Tonsillitis is a condition where your tonsils become inflamed. This can make it hard to swallow, and you may develop a fever. When you examine your throat, you may notice white spots that are caused by pus on your tonsils. It could mean that you have a viral or a bacterial infection. Other side effects of tonsillitis include stiff neck, headaches and fever. If tonsillitis is caused by a bacteria, your doctor may prescribe antibiotics. If a child has tonsillitis frequently, they may be given surgery to prevent future cases.

6. Tonsil Stones

Tonsil stones form when white deposits are left in the nooks or crevices of your tonsils. These hardened deposits are made from dead cells, food particles, mucus and bacteria. If this happens, the tonsil stones can also become infected. People who have tonsil stones may experience symptoms like bad breath or ear aches. If the stones are not causing you any problems, your doctor may not need to do anything to treat it. If you have especially large tonsil stones, your doctor may need to remove them surgically.

7. Vincent’s Angina

Vincent’s angina is a type of infection that happens on your tonsils, oral cavity or pharynx. When you have this condition, ulcers may form. Often, these ulcers start along the gums and expand toward the tonsils. If you touch the ulcers, they may bleed easily. You may also develop visible white spots on your tonsils. Antibiotic medication is the most common treatment, and your doctor will probably start by diagnosing penicillin.

8. Mononucleosis

Nicknamed the “kissing disease”, mononucleosis can actually happen to anyone. It is most commonly spread by sharing eating utensils, water bottles or similar items. When someone develops mononucleosis, they will often have a fever, extreme fatigue, headaches and a sore throat. They will develop swollen tonsils that are covered in pus. At the same time, the individual may develop a rash anywhere on their body and swollen lymph nodes. Most of the treatments for mononucleosis involve rest, drinking plenty of liquids and more self-care measures.
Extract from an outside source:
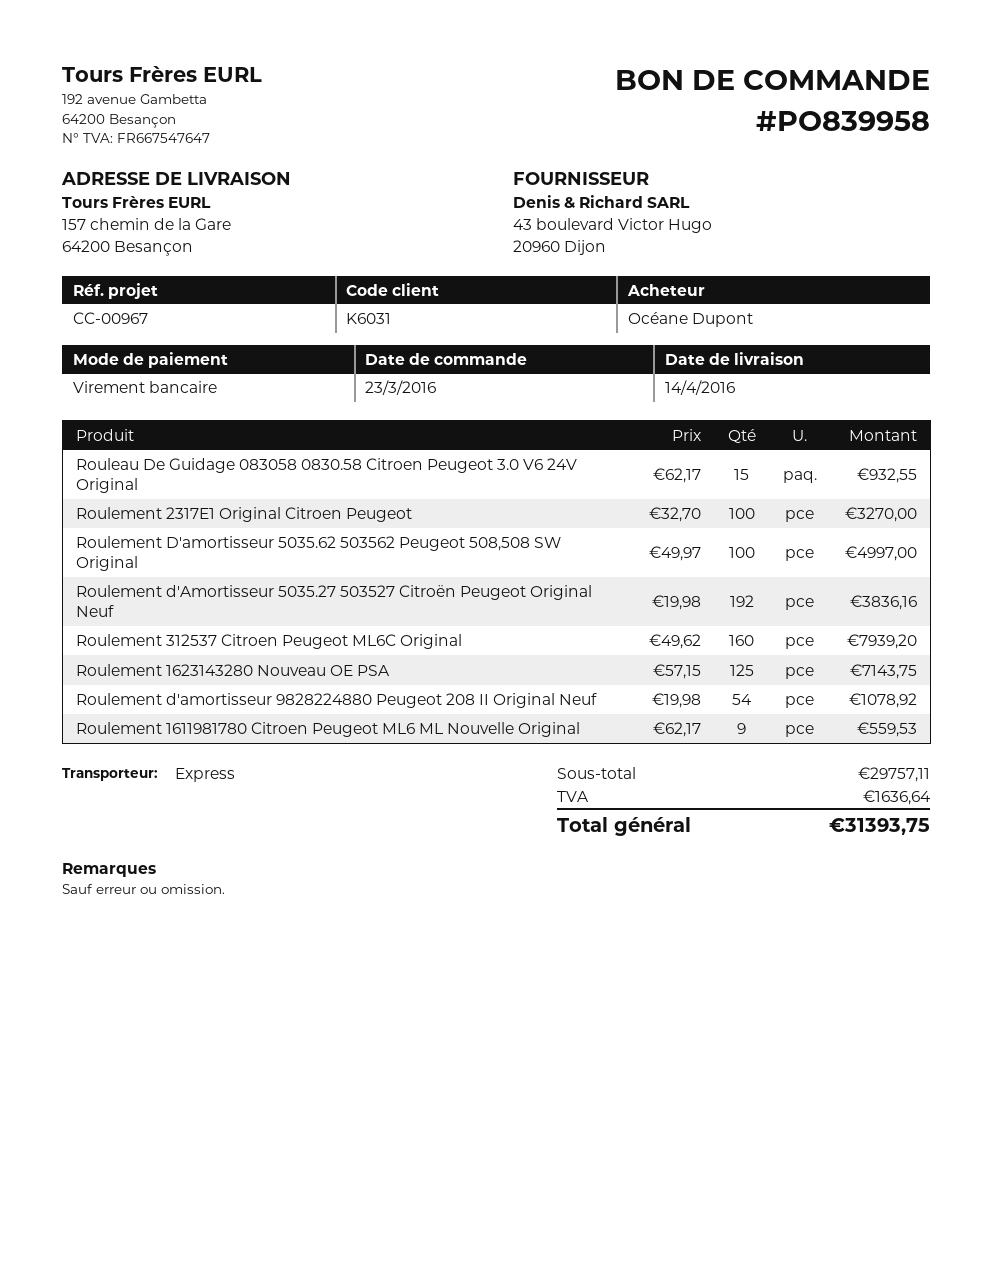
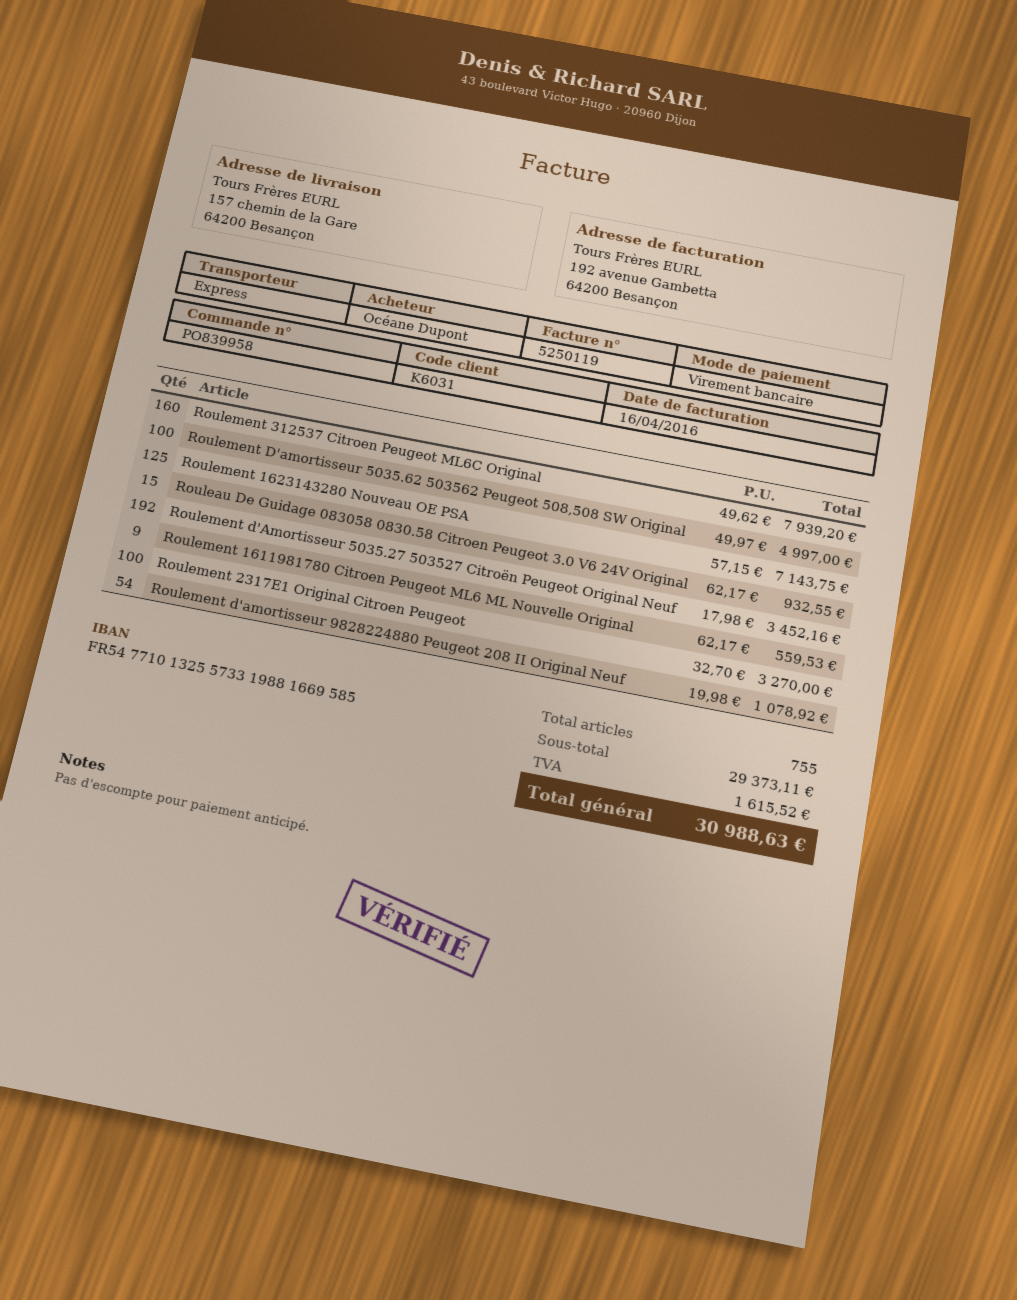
Roulement d'Amortisseur 5035.27 503527 Citroën Peugeot Original Neuf: 192 x 19.98 = 3836.16 -> 192 x 17.98 = 3452.16
subtotal: 29757.11 -> 29373.11
tax: 1636.64 -> 1615.52
total: 31393.75 -> 30988.63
Treatment Options for White Spots on Tonsils

The types of treatment options available for white spots on tonsils depends on the cause. Medications like penicillin, amoxicillin or rifampin may be prescribed if the cause if bacterial. If there is swelling, the doctor may also prescribe naproxn or ketoprofen.
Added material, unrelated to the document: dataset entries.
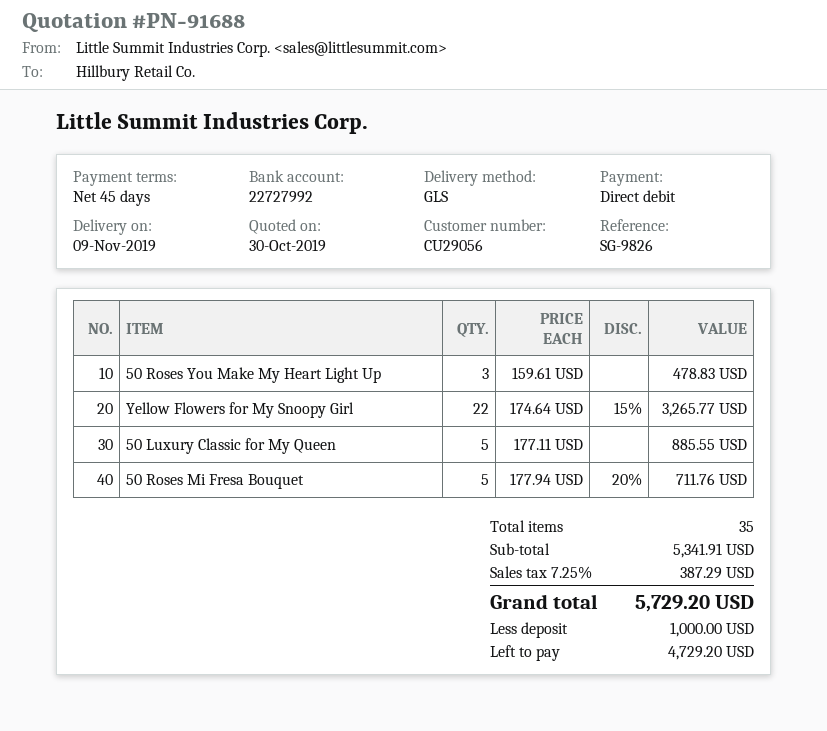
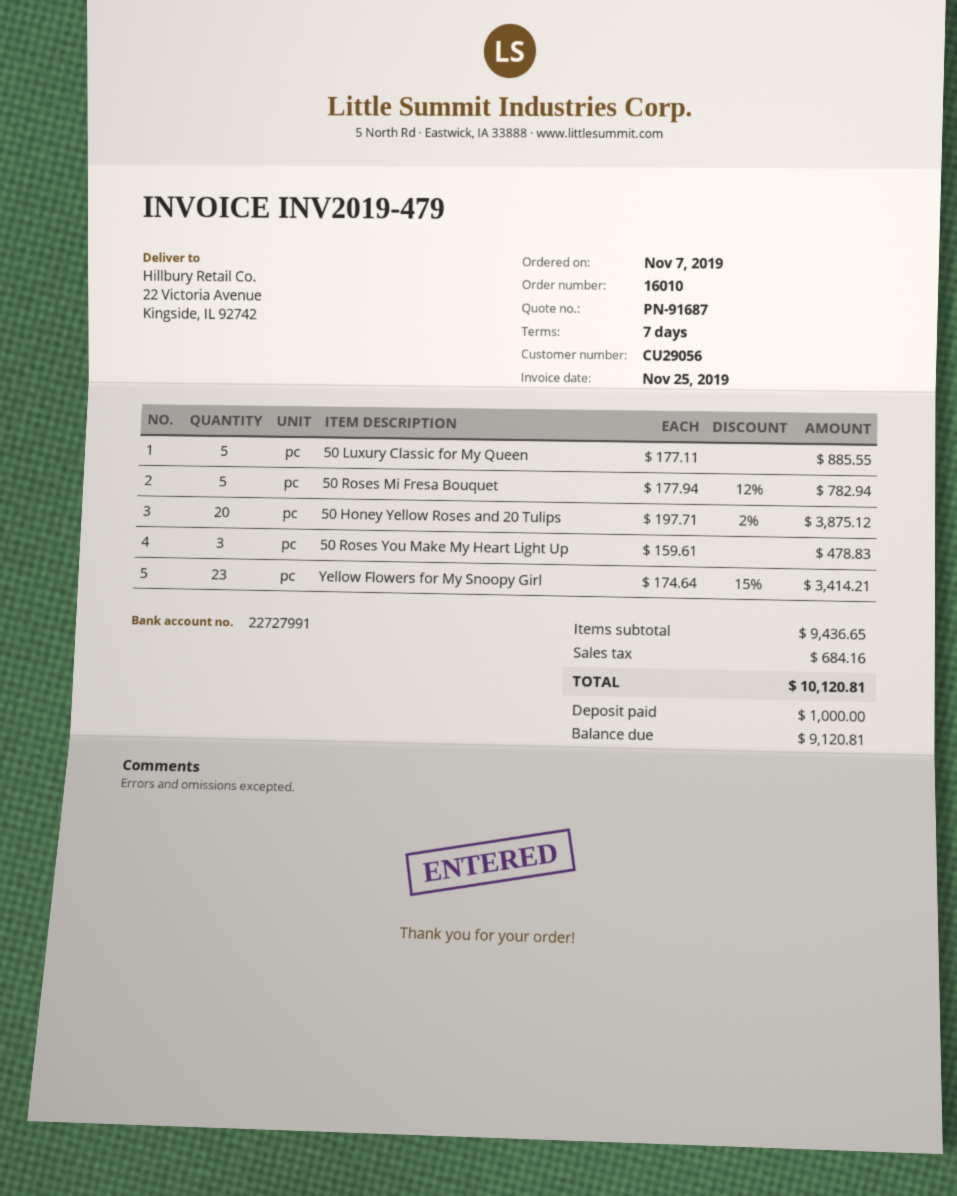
quote number: PN-91688 -> PN-91687
payment terms: 45 days -> 7 days
bank account: 22727992 -> 22727991
Yellow Flowers for My Snoopy Girl: 22 x 174.64 - 15% = 3265.77 -> 23 x 174.64 - 15% = 3414.21
50 Roses Mi Fresa Bouquet: 5 x 177.94 - 20% = 711.76 -> 5 x 177.94 - 12% = 782.94
50 Honey Yellow Roses and 20 Tulips: none -> 20 x 197.71 - 2% = 3875.12
subtotal: 5341.91 -> 9436.65
tax: 387.29 -> 684.16
total: 5729.20 -> 10120.81
balance: 4729.20 -> 9120.81

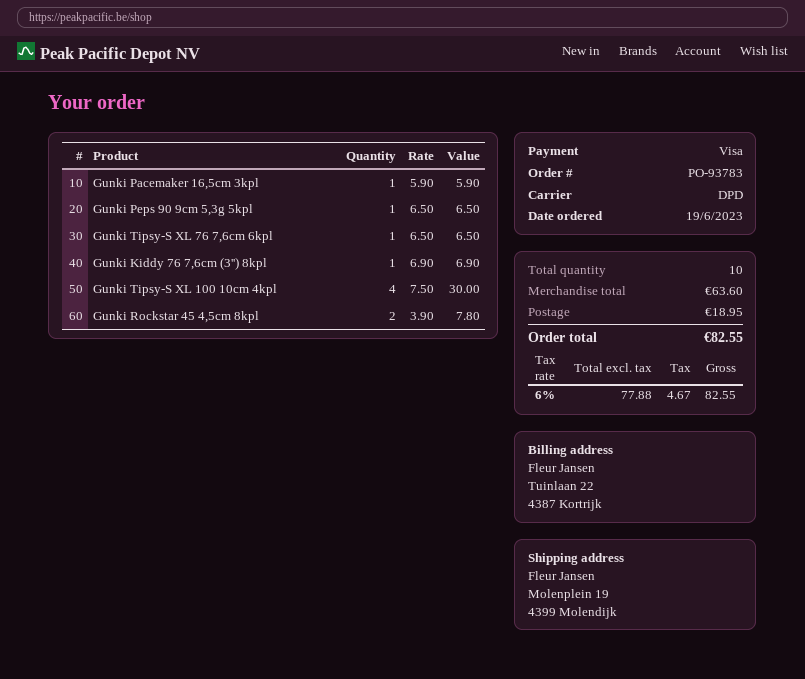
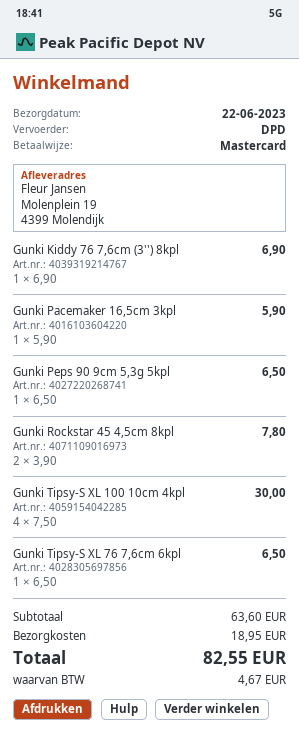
payment method: Visa -> Mastercard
Viruses cannot be treated by antibiotics. For these diseases, the best option is to drink plenty of water and get rest. Stay away from other people so that you do not spread your infection. Drinking water will also help reduce your fever. Gargling with salt water can help to kill off any virus, bacteria or fungus in your throat. Humidifiers can help reduce irritation on the throat. In addition, avoid spicy foods and acidic foods because these may irritate the throat even more.